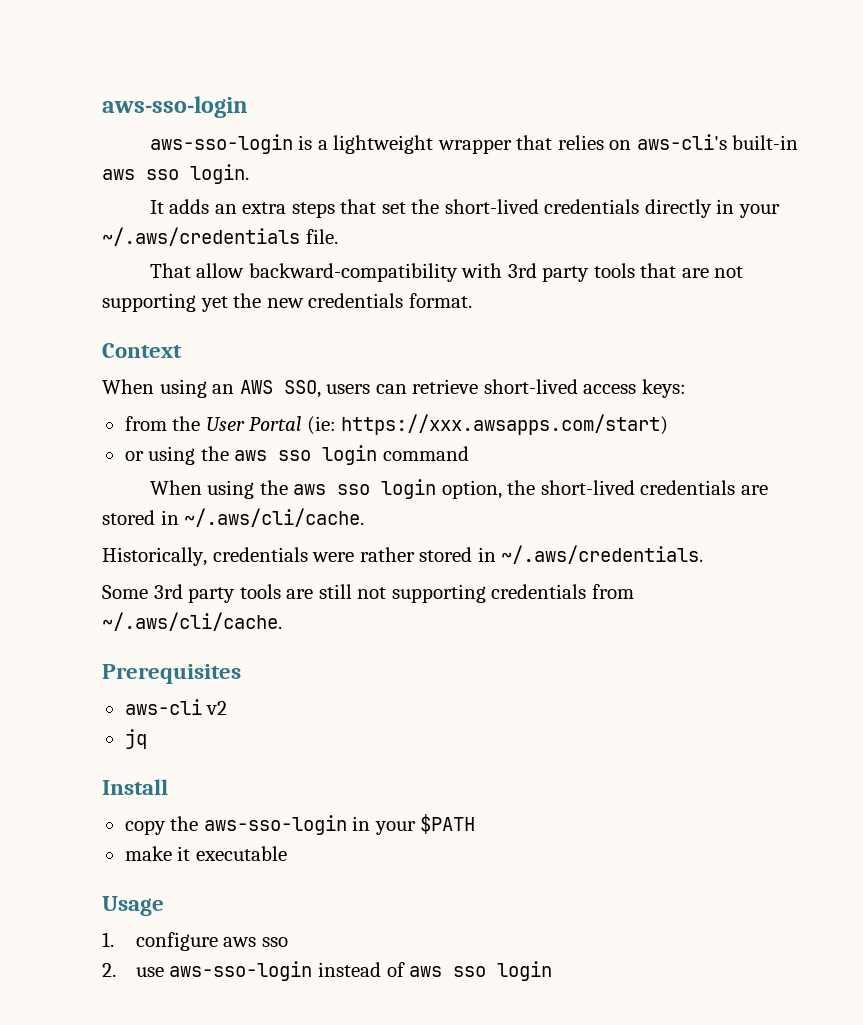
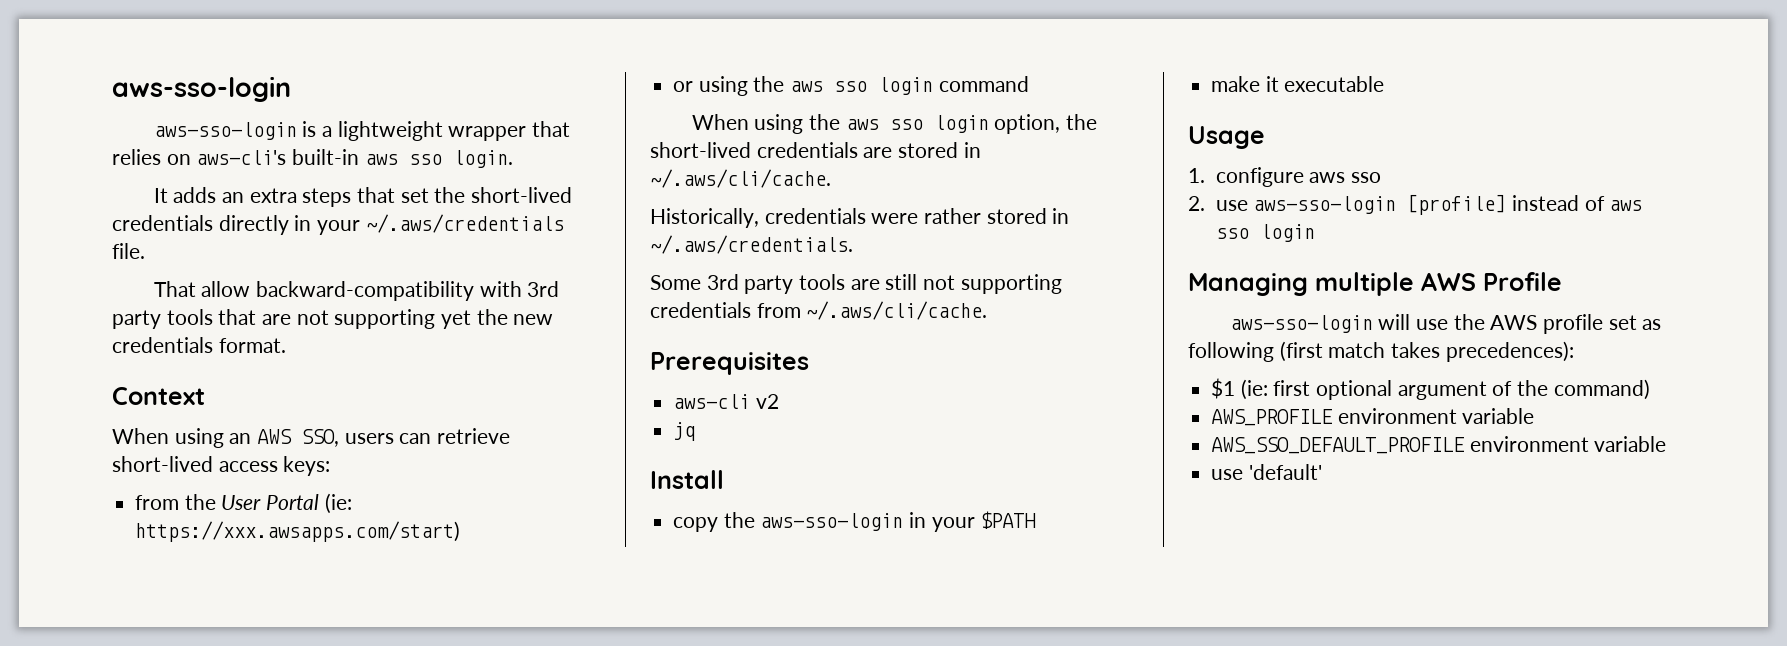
(313, 971) none -> [1407,194,1507,215] [profile]
(553, 971) none -> [1188,272,1562,296] [1229,314,1662,334] [1188,341,1574,362] [1211,378,1650,400] [1211,408,1535,426] [1211,436,1667,454] [1211,464,1322,480] // Managing multiple AWS Profile // aws-sso-login will use the AWS profile set as following (first match takes precedences): // $1 (ie: first optional argument of the command) // AWS_PROFILE environment variable // AWS_SSO_DEFAULT_PROFILE environment variable // use 'default'

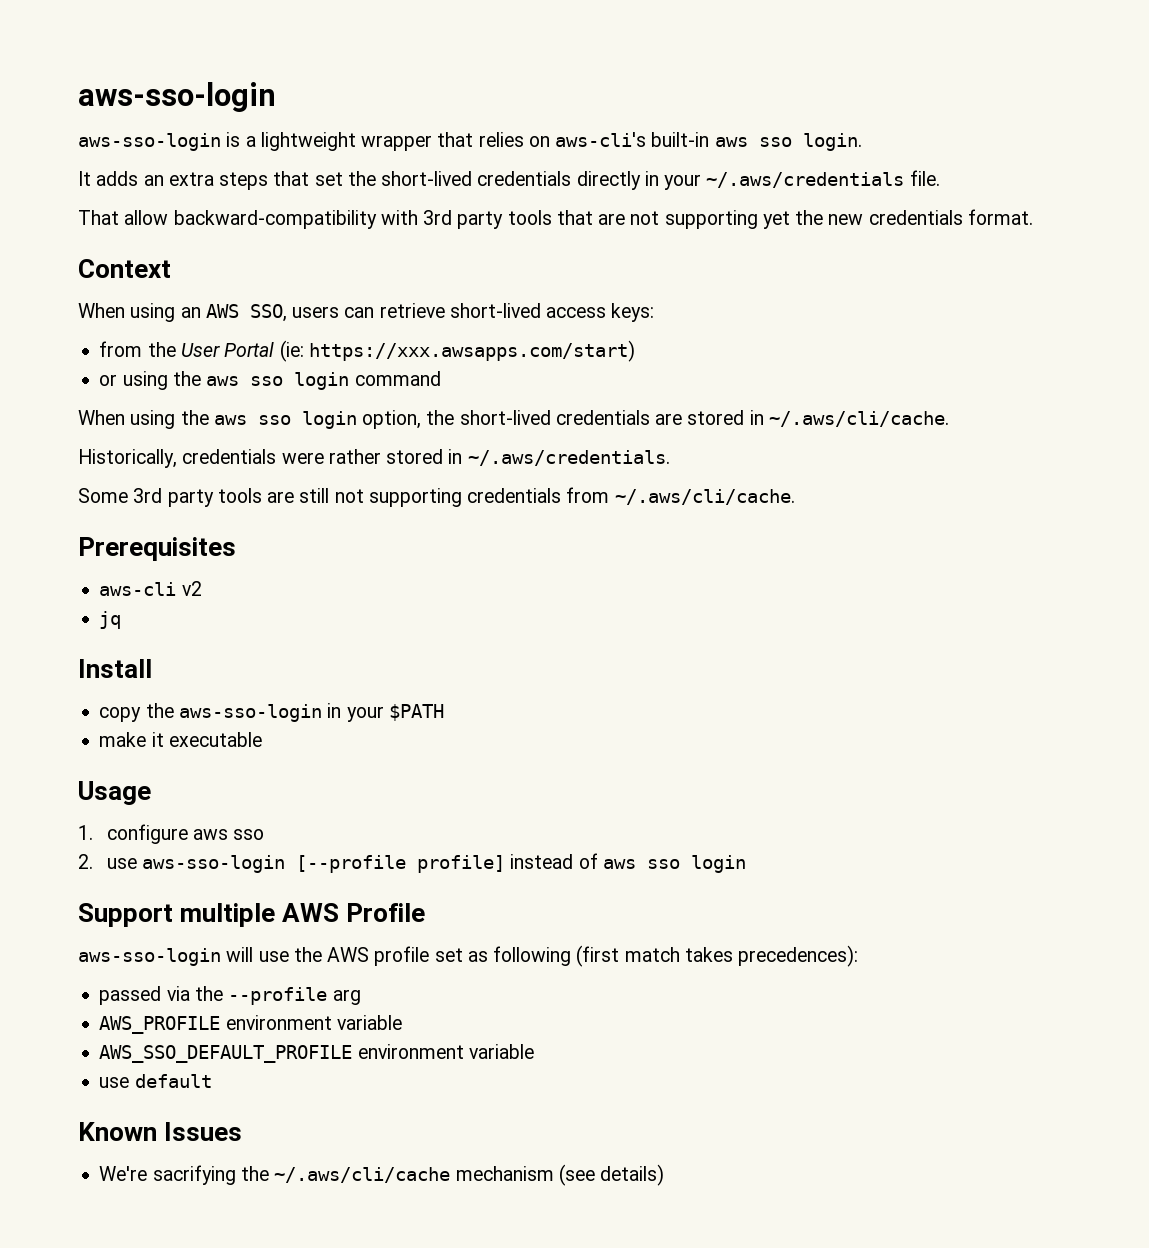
[1407,194,1507,215] [profile] -> [296,855,506,873] [--profile profile]
[1188,273,1308,296] Managing -> [78,903,173,927] Support
[1211,378,1650,400] $1 (ie: first optional argument of the command) -> [99,986,361,1005] passed via the --profile arg
[1248,464,1322,480] 'default' -> [134,1074,212,1088] [78,1122,243,1141] [99,1164,665,1186] default // Known Issues // We're sacrifying the ~/.aws/cli/cache mechanism (see details)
════════════════
* Exercise prompt: Counting only lines that contain the word "command", how many are there in the records above? Give the number alone.

* Result of this task: 2